== Segment start ==
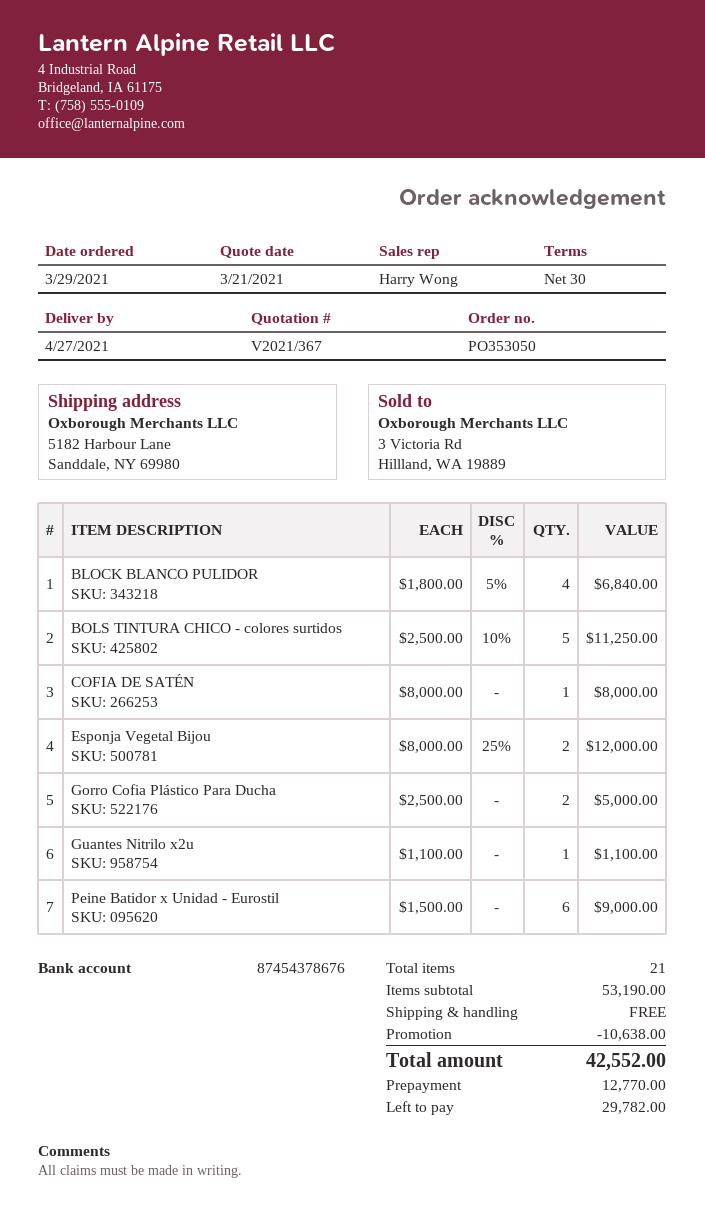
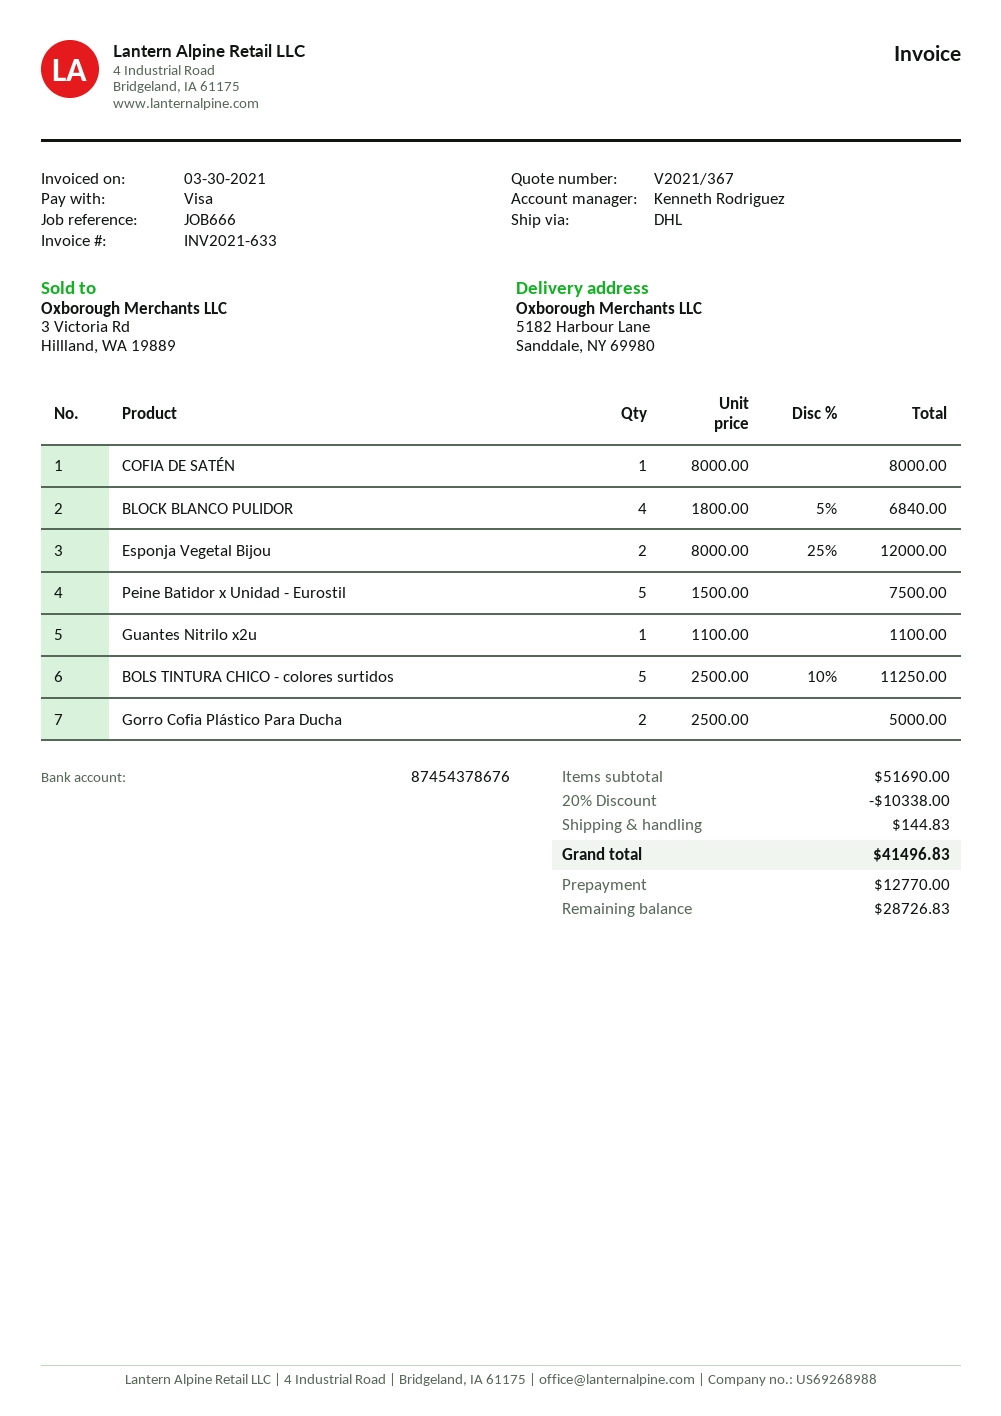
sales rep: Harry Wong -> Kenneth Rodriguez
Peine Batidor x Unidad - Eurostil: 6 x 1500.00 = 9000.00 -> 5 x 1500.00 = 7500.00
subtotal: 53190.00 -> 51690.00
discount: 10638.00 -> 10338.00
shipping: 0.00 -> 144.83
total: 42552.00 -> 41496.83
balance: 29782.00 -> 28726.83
== Segment end ==
== Segment start ==
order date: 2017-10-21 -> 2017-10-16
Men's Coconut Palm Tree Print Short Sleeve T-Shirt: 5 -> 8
== Segment end ==
== Segment start ==
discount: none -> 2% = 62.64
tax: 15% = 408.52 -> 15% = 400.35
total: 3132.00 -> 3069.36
== Segment end ==
Prompt: Using the data above, extract exactly the lines from the one that holds "shipping: 0.00 -> 144.83" to the one that holds "balance: 29782.00 -> 28726.83", both ends included, and no others.

Exercise solution:
shipping: 0.00 -> 144.83
total: 42552.00 -> 41496.83
balance: 29782.00 -> 28726.83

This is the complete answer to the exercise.